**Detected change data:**
═══
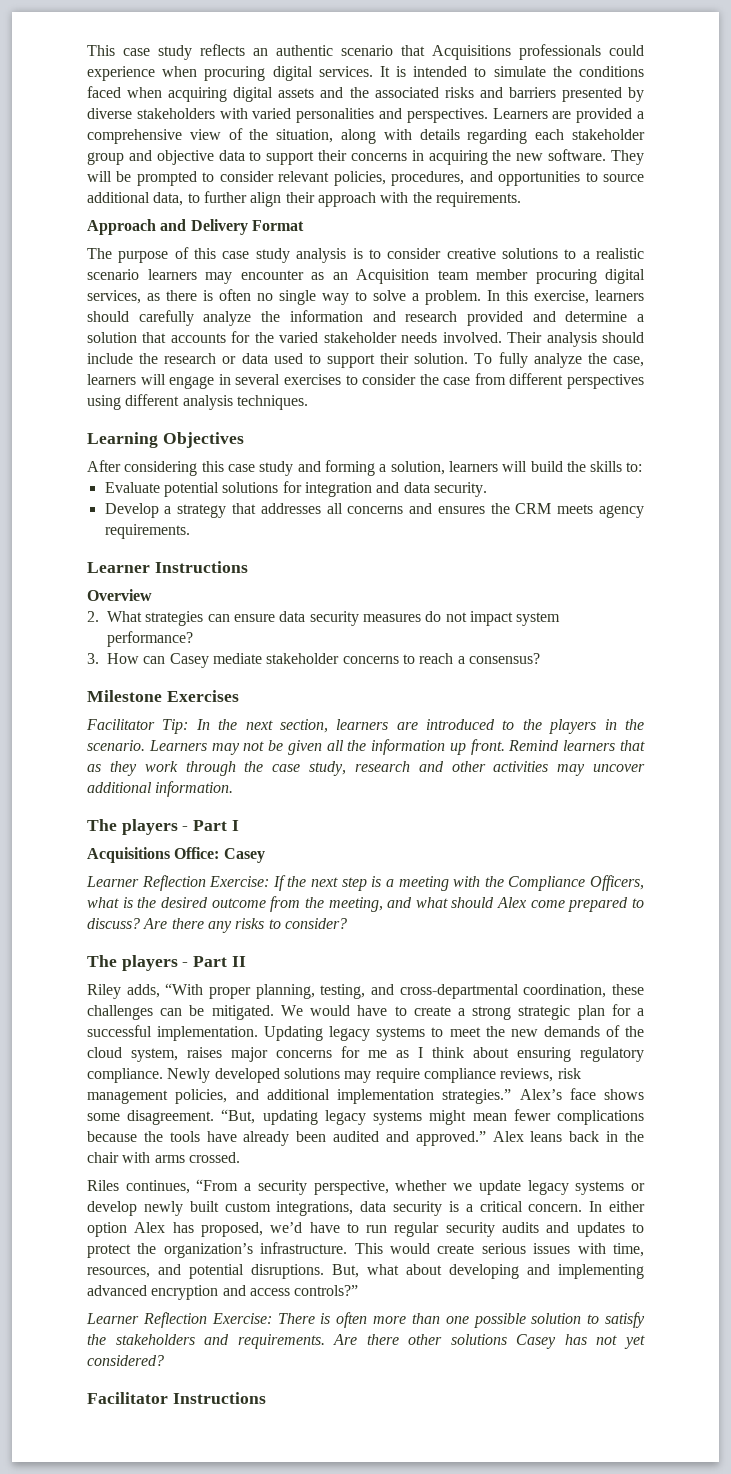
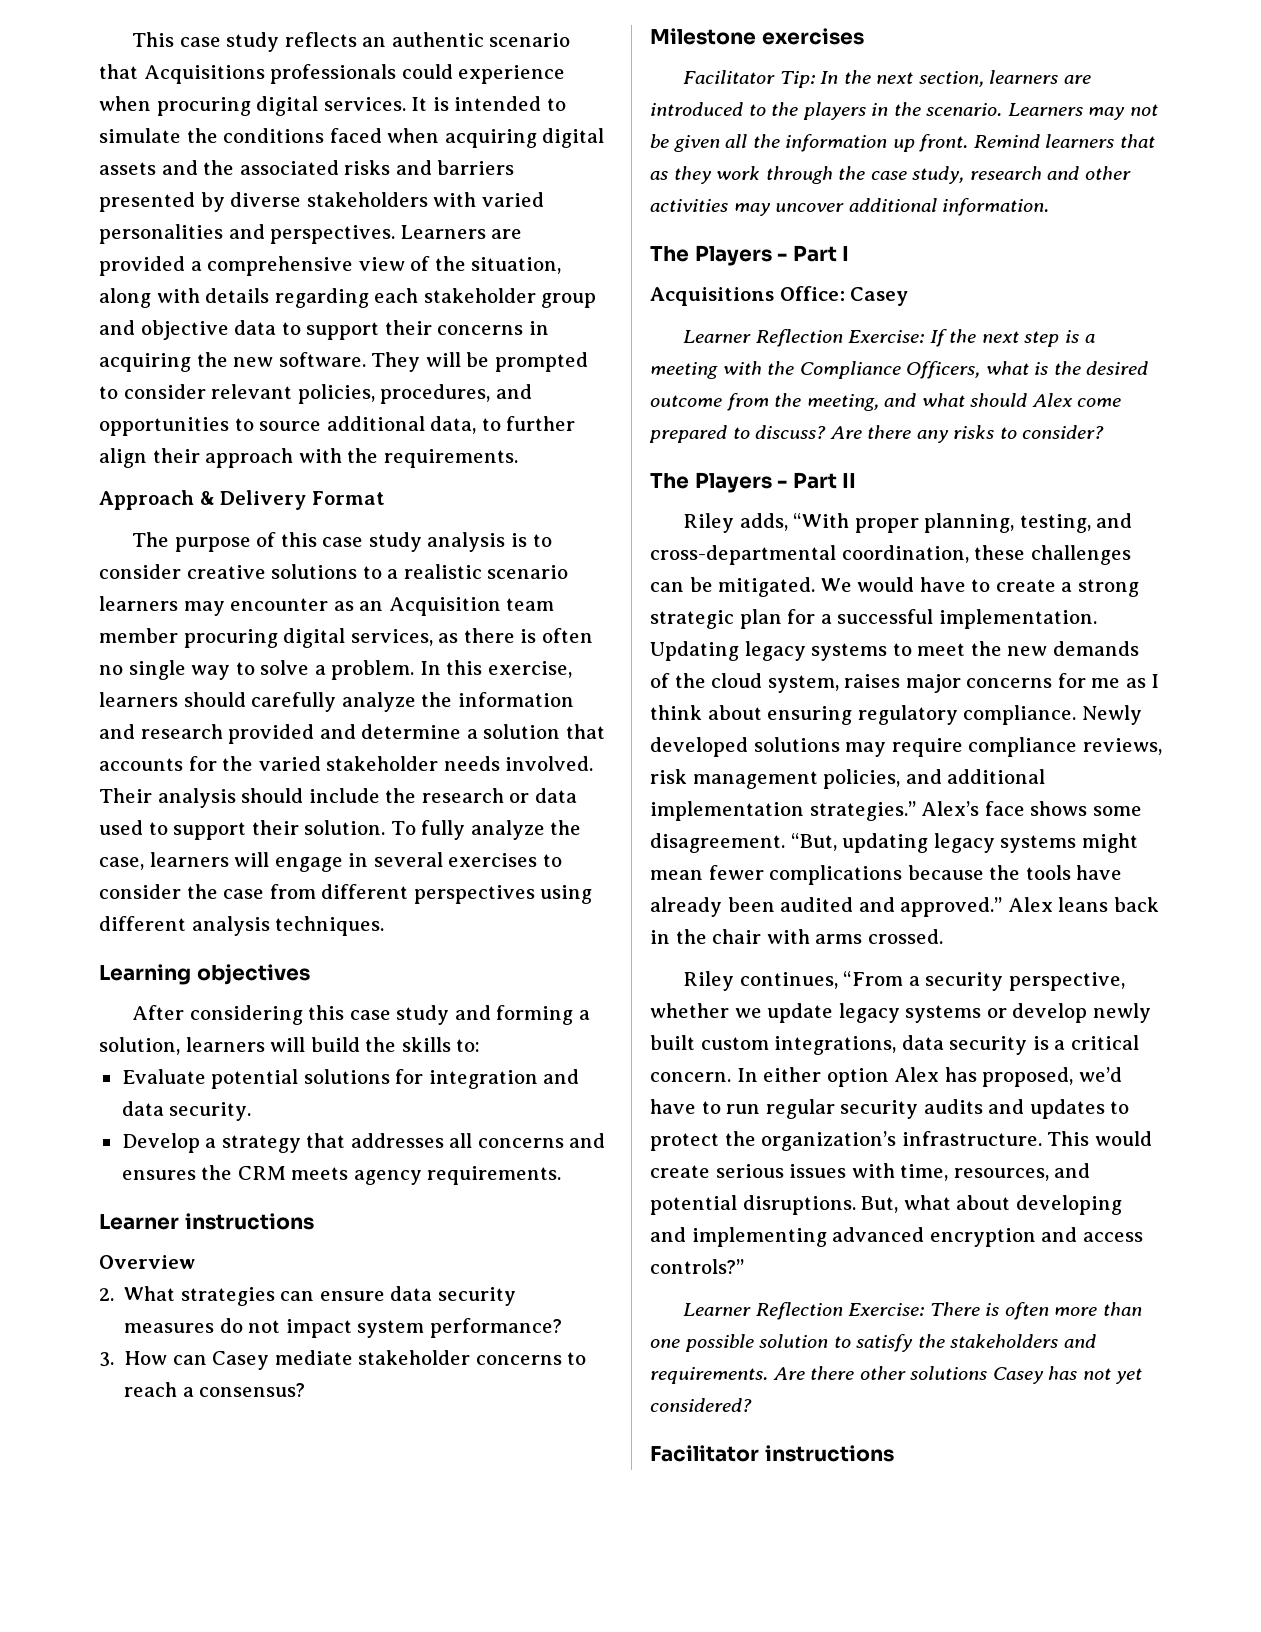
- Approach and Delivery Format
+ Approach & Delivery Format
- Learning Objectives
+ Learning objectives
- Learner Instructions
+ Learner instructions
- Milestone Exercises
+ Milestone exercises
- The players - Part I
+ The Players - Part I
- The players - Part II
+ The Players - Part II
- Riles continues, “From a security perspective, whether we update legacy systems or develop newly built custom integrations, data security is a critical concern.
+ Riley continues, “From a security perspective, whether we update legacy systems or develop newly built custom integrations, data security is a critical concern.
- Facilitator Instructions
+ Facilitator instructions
═══
**TASK DIRECTIONS:**
Without including the pictures, return each record above exactly as it stands.

**SOLUTION BELOW:**
- Approach and Delivery Format
+ Approach & Delivery Format
- Learning Objectives
+ Learning objectives
- Learner Instructions
+ Learner instructions
- Milestone Exercises
+ Milestone exercises
- The players - Part I
+ The Players - Part I
- The players - Part II
+ The Players - Part II
- Riles continues, “From a security perspective, whether we update legacy systems or develop newly built custom integrations, data security is a critical concern.
+ Riley continues, “From a security perspective, whether we update legacy systems or develop newly built custom integrations, data security is a critical concern.
- Facilitator Instructions
+ Facilitator instructions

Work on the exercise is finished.